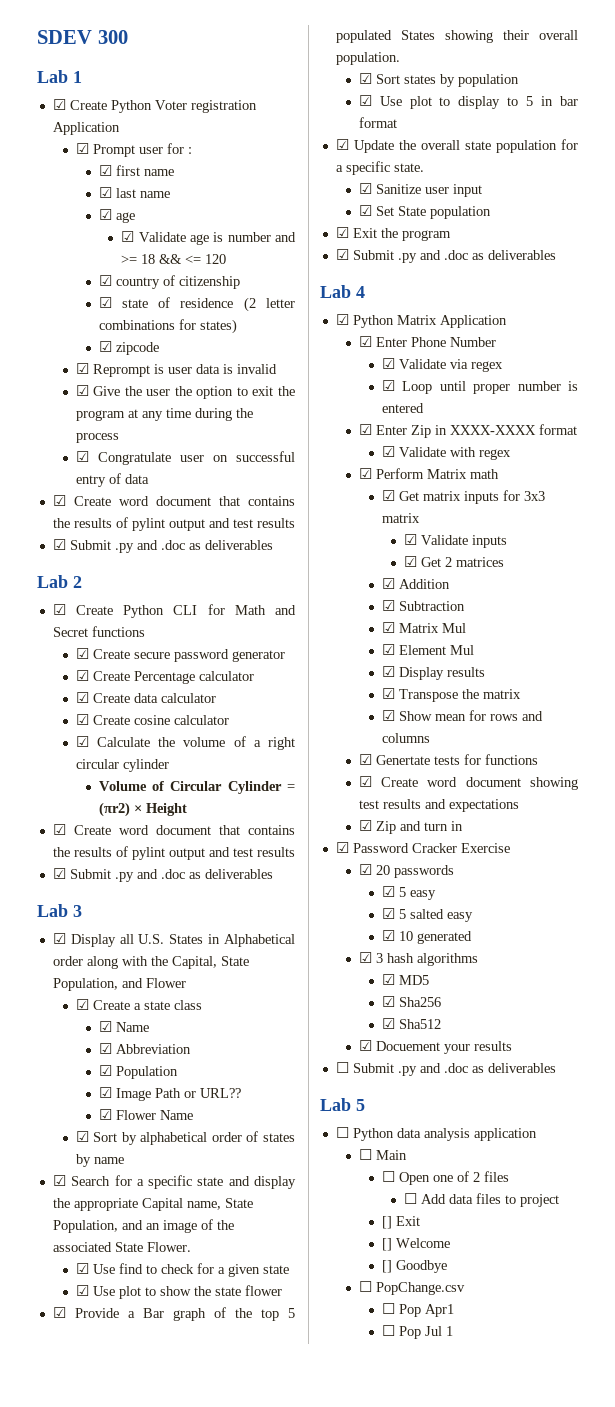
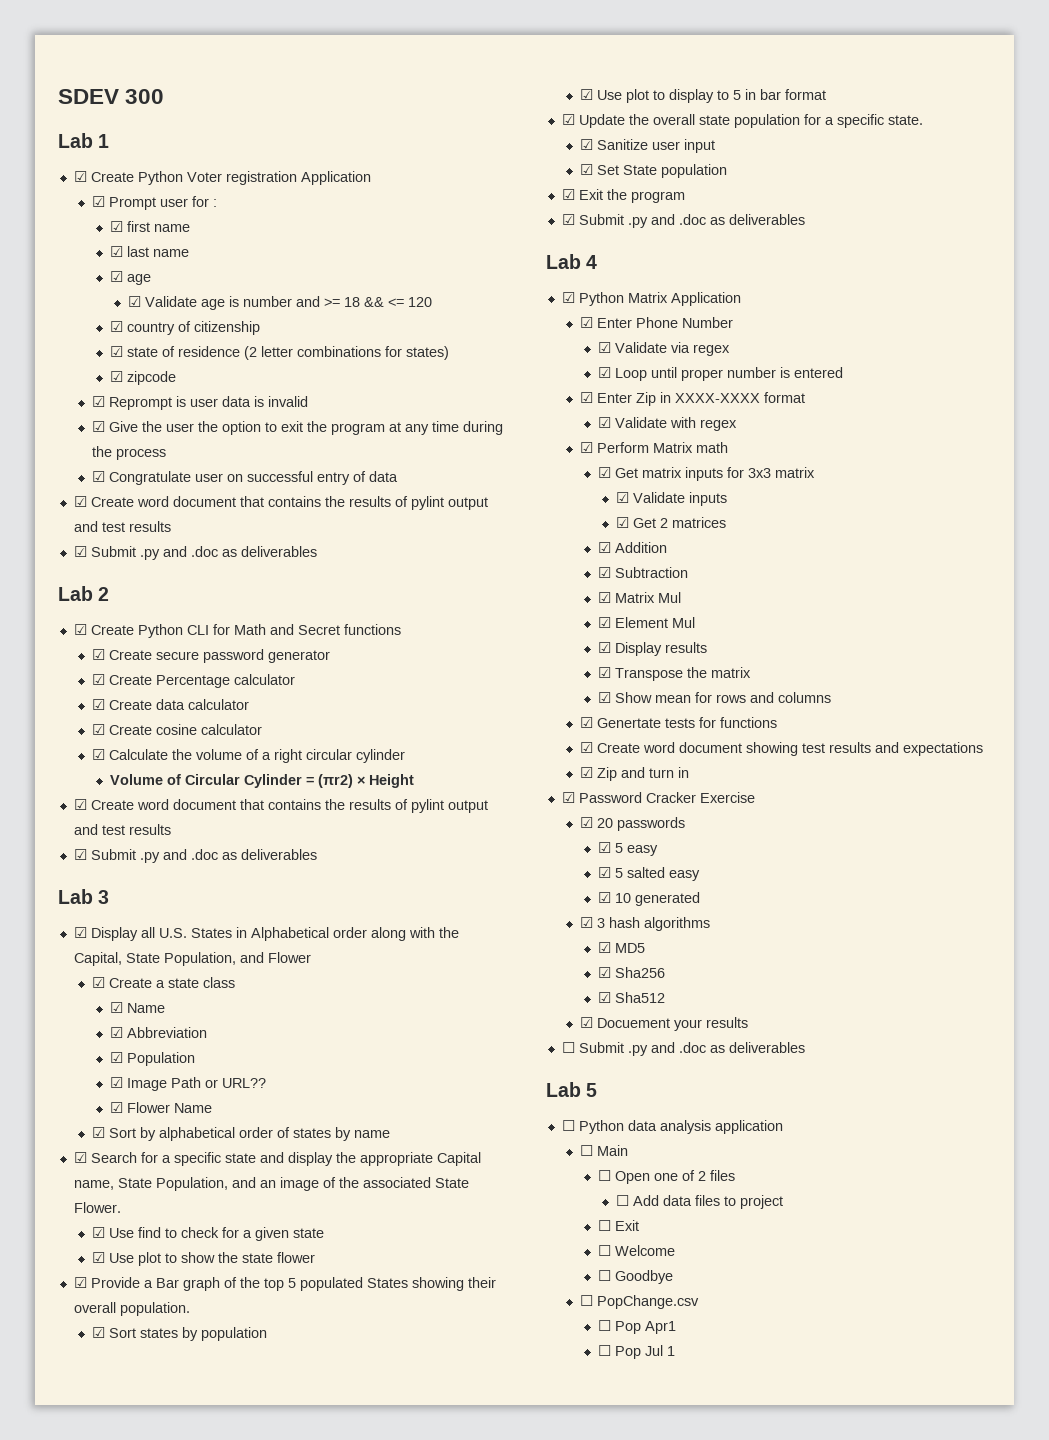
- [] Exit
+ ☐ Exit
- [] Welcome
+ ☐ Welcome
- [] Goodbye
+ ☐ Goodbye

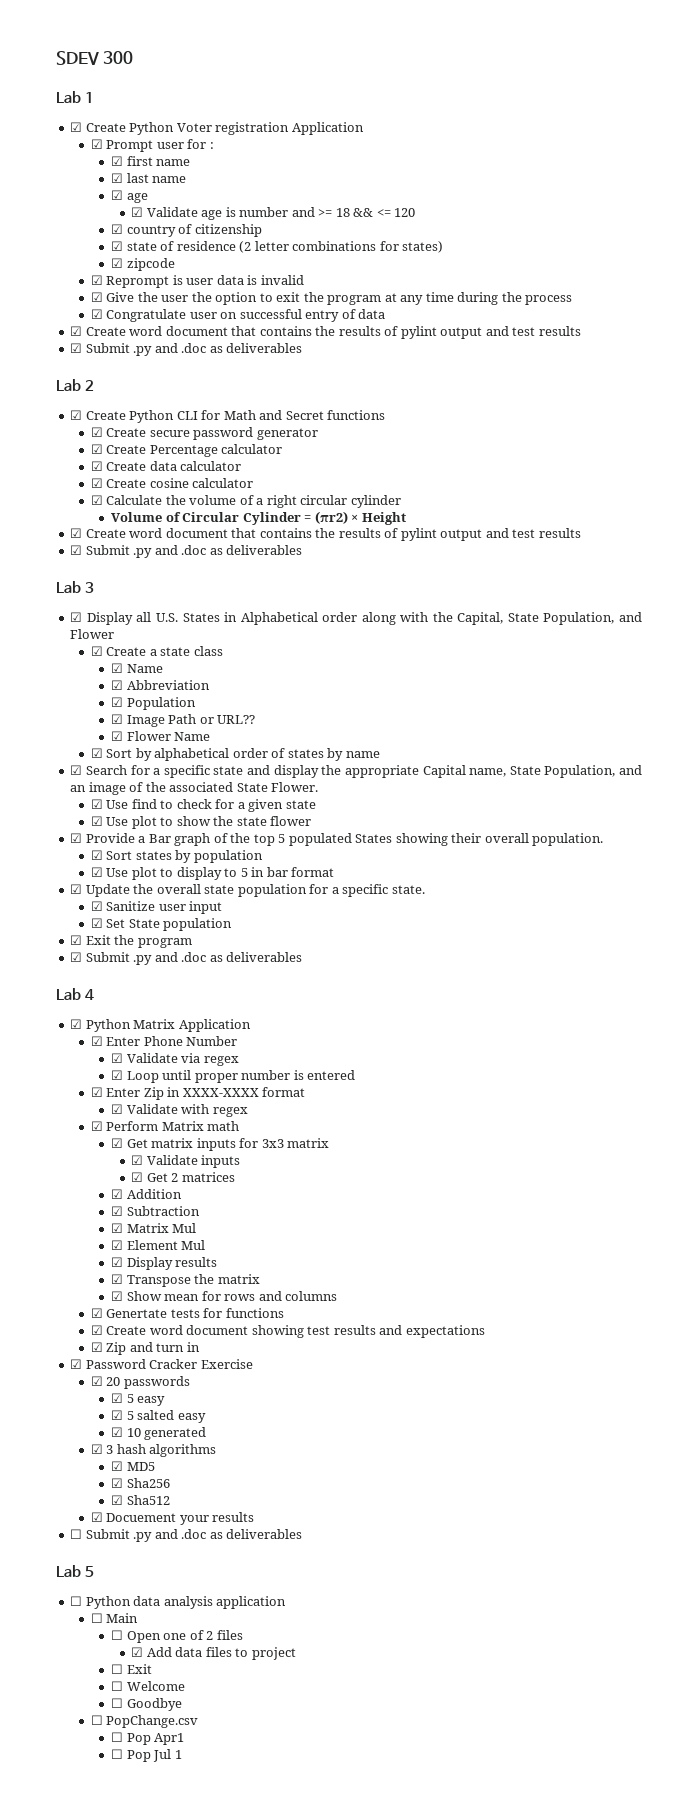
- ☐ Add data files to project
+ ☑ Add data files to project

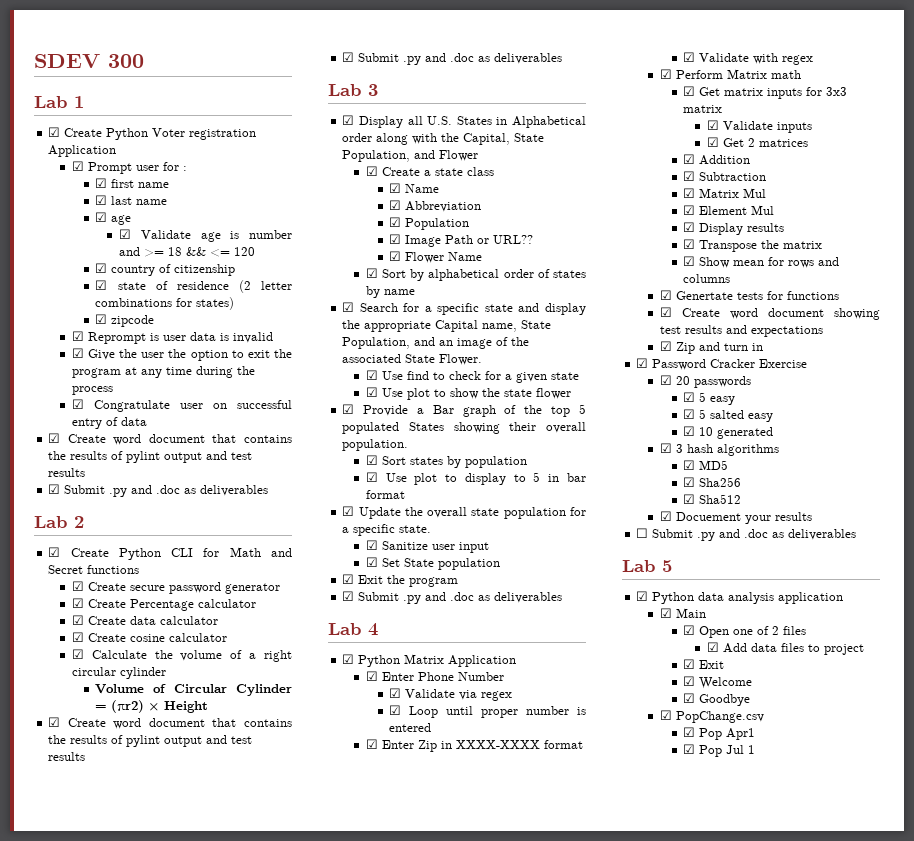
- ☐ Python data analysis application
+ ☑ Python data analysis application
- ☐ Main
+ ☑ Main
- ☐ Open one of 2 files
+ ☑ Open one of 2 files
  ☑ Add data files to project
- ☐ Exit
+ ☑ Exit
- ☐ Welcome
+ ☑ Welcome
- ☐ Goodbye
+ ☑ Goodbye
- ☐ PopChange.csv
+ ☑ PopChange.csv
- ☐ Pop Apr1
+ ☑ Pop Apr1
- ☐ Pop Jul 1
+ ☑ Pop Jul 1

---

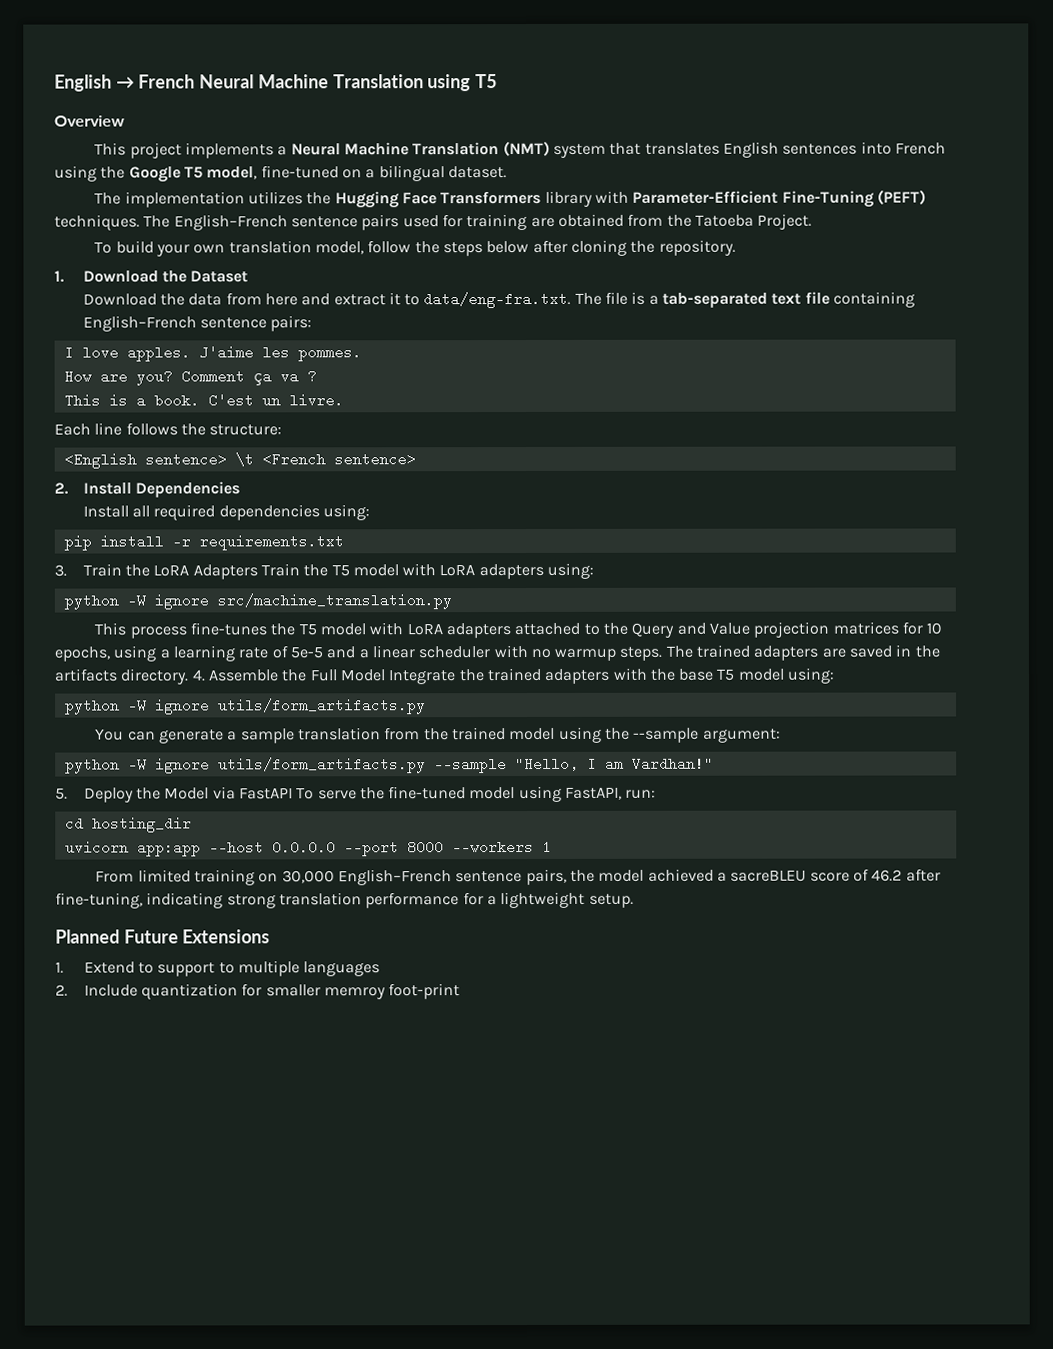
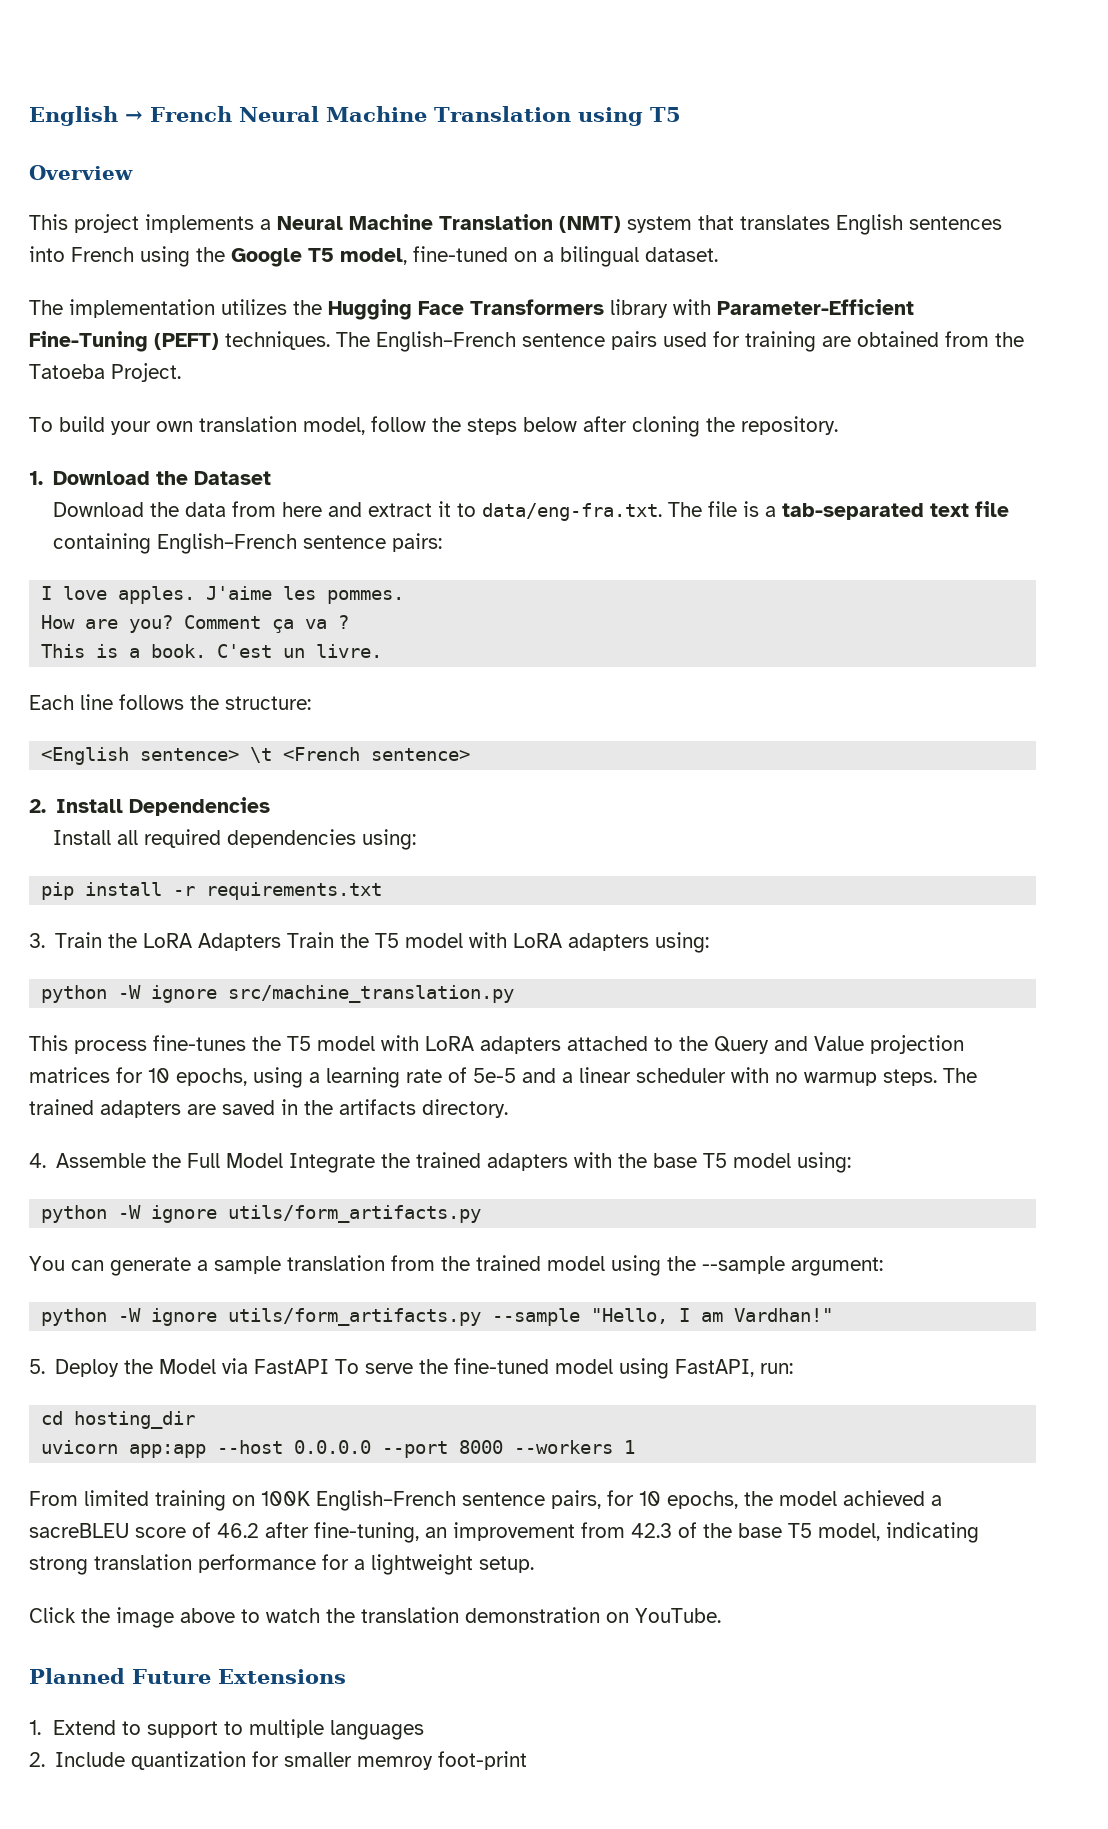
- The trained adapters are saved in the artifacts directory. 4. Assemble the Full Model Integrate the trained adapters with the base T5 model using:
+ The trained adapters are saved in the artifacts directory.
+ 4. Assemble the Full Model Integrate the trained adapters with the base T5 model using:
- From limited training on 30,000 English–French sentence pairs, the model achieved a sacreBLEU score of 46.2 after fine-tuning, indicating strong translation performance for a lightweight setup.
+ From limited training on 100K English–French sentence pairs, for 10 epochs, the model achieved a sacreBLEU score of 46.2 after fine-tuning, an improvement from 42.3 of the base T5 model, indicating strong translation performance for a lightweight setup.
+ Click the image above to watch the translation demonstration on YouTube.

> WHAT IS BEING ASKED: The lines to copy are those in the records above containing the word "Integrate".

> TASK SOLUTION:
- The trained adapters are saved in the artifacts directory. 4. Assemble the Full Model Integrate the trained adapters with the base T5 model using:
+ 4. Assemble the Full Model Integrate the trained adapters with the base T5 model using:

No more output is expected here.